El detective le propuso encontrarse en el cruce de la carretera 10 con la 25A, asegurándole que le devolvería el teléfono.

Ni que decir tiene que Linus Froom se presentó, y que fue arrestado por robo.

Alex observaba a su cliente, sentado al otro lado de la mesa llena de marcas.
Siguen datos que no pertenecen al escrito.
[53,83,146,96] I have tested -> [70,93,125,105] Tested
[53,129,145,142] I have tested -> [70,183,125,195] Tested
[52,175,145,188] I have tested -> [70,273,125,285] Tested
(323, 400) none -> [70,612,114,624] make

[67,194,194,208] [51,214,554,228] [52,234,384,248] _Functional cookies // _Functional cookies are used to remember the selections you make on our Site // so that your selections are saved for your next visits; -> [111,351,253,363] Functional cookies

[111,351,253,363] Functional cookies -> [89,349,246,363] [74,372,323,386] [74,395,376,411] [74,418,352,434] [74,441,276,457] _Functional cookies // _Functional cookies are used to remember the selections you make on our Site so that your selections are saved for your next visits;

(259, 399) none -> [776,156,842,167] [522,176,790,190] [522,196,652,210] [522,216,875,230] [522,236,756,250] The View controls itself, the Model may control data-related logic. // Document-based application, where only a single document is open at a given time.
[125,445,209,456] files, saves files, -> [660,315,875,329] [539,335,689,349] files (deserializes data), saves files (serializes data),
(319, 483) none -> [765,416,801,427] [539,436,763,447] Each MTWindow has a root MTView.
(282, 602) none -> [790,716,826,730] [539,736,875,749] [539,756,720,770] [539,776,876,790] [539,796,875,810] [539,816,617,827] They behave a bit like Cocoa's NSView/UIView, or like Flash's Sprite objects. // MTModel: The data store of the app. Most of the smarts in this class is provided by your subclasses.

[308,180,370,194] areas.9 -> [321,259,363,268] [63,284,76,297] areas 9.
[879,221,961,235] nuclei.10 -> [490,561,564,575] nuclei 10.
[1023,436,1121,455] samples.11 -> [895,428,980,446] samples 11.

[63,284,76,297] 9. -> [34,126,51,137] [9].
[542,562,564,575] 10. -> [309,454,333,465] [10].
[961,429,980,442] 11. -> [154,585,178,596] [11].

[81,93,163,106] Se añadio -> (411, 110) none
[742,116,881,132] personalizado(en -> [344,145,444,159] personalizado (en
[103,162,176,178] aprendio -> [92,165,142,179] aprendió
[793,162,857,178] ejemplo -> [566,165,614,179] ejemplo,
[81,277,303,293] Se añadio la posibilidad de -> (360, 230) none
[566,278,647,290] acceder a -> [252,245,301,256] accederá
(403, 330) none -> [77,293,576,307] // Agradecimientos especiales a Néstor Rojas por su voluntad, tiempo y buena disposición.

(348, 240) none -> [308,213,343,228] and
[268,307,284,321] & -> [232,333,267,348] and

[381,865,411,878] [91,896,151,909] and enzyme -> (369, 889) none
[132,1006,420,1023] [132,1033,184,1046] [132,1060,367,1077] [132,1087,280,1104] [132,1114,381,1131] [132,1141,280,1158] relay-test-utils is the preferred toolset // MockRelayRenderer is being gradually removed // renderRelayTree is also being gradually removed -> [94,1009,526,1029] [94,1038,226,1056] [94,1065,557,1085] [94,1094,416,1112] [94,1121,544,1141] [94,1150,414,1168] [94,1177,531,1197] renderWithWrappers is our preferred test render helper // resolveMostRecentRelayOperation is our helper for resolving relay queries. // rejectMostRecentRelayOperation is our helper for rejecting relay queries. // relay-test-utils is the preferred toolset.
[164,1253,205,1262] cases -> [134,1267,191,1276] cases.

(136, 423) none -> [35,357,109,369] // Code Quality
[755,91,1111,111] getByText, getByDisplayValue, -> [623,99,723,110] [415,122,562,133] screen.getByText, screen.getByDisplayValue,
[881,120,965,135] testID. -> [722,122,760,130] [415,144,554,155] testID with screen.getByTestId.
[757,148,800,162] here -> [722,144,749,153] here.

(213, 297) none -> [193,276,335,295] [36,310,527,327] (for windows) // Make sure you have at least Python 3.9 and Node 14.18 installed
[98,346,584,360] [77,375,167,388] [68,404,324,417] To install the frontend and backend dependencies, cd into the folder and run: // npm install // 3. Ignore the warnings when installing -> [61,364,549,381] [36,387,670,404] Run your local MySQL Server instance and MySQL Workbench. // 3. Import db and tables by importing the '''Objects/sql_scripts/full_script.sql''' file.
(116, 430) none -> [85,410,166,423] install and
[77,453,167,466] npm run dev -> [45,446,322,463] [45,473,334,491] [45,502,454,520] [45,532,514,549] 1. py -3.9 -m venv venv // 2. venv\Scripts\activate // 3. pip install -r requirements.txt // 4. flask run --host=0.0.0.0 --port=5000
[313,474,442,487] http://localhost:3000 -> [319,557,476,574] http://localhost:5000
En aquellos momentos, su hija estaba comiendo galletas con jugo, o escuchando un cuento, o pintando con lápices de colores, o haciendo lo que fuera que hiciesen en el primer día de escuela; y ella estaba allí, sentada en la silla de una sala de la prisión del condado, con un criminal tan estúpido que no valía ni para su oficio.

—Aquí dice —dijo Alex, examinando el informe policial—, que cuando el detective Chisholm te leyó tus derechos se produjo algún tipo de altercado verbal…

Linus levantó la cabeza. Era un muchacho de apenas diecinueve años, con acné, y cejijunto.

—Pensó que era un retrasado de mierda.

—¿Él te dijo eso?

—Me preguntó si sabía leer.

Los policías lo preguntan siempre antes de leerle al sospechoso sus derechos constitucionales.

—Y tu respuesta, según parece, fue: «Qué pasa, cornudo, ¿es que tengo cara de imbécil?».

Linus se encogió de hombros.

—¿Qué se supone que tenía que decir?

Alex se pellizcó en el puente de la nariz. El trabajo de defensor de oficio era un agotador y confuso cúmulo de momentos como aquél: una gran cantidad de tiempo y de energía empleados para ayudar a alguien que, al cabo de una semana, un mes o un año, acabaría de nuevo sentado delante de ella. Pero ¿qué otra cosa tenía que hacer? Aquél era el mundo que ella misma había elegido habitar.

Su
beeper
sonó. Miró el número y lo apagó.

—Linus, creo que vamos a tener que hacer frente a un juicio.

Dejó a Linus en manos de un agente y se metió en la oficina de una secretaria de la prisión para llamar por teléfono.